TASK REQUIREMENTS:
Word for word, repeat the lines of the records from the one containing "subtotal: 1726.13 -> 1706.94" through the last line, both included.

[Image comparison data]
== Segment start ==

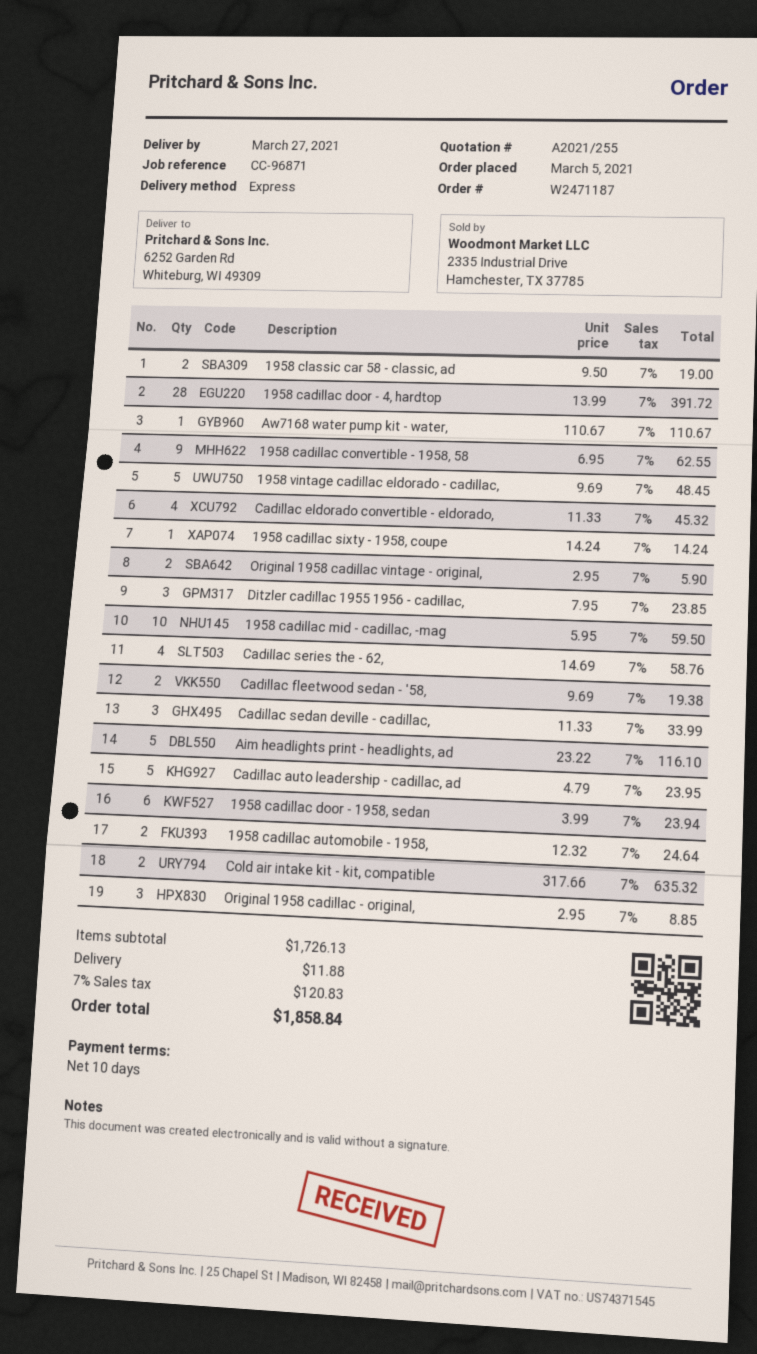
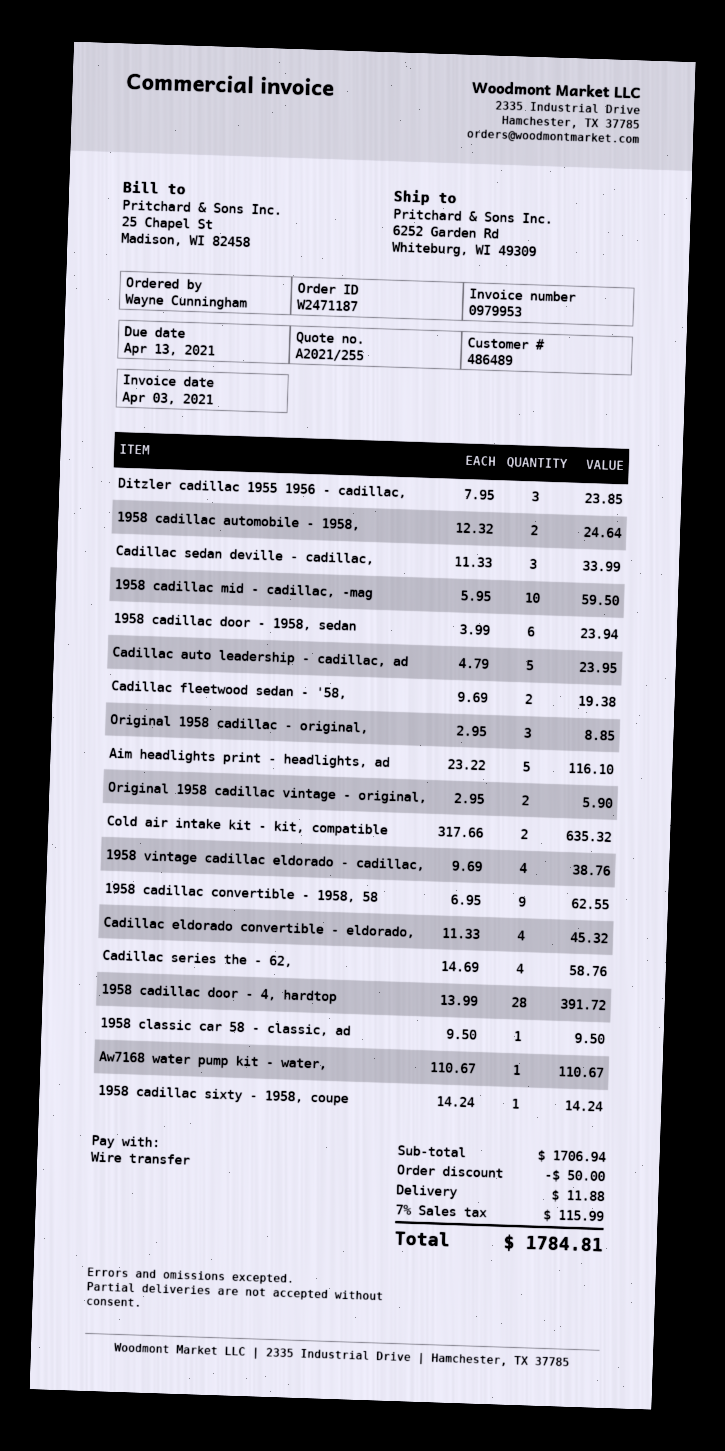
1958 classic car 58 - classic, ad: 2 x 9.50 = 19.00 -> 1 x 9.50 = 9.50
1958 vintage cadillac eldorado - cadillac,: 5 x 9.69 = 48.45 -> 4 x 9.69 = 38.76
subtotal: 1726.13 -> 1706.94
discount: none -> 50.00
tax: 7% = 120.83 -> 7% = 115.99
total: 1858.84 -> 1784.81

== Segment end ==

EXERCISE RESPONSE:
subtotal: 1726.13 -> 1706.94
discount: none -> 50.00
tax: 7% = 120.83 -> 7% = 115.99
total: 1858.84 -> 1784.81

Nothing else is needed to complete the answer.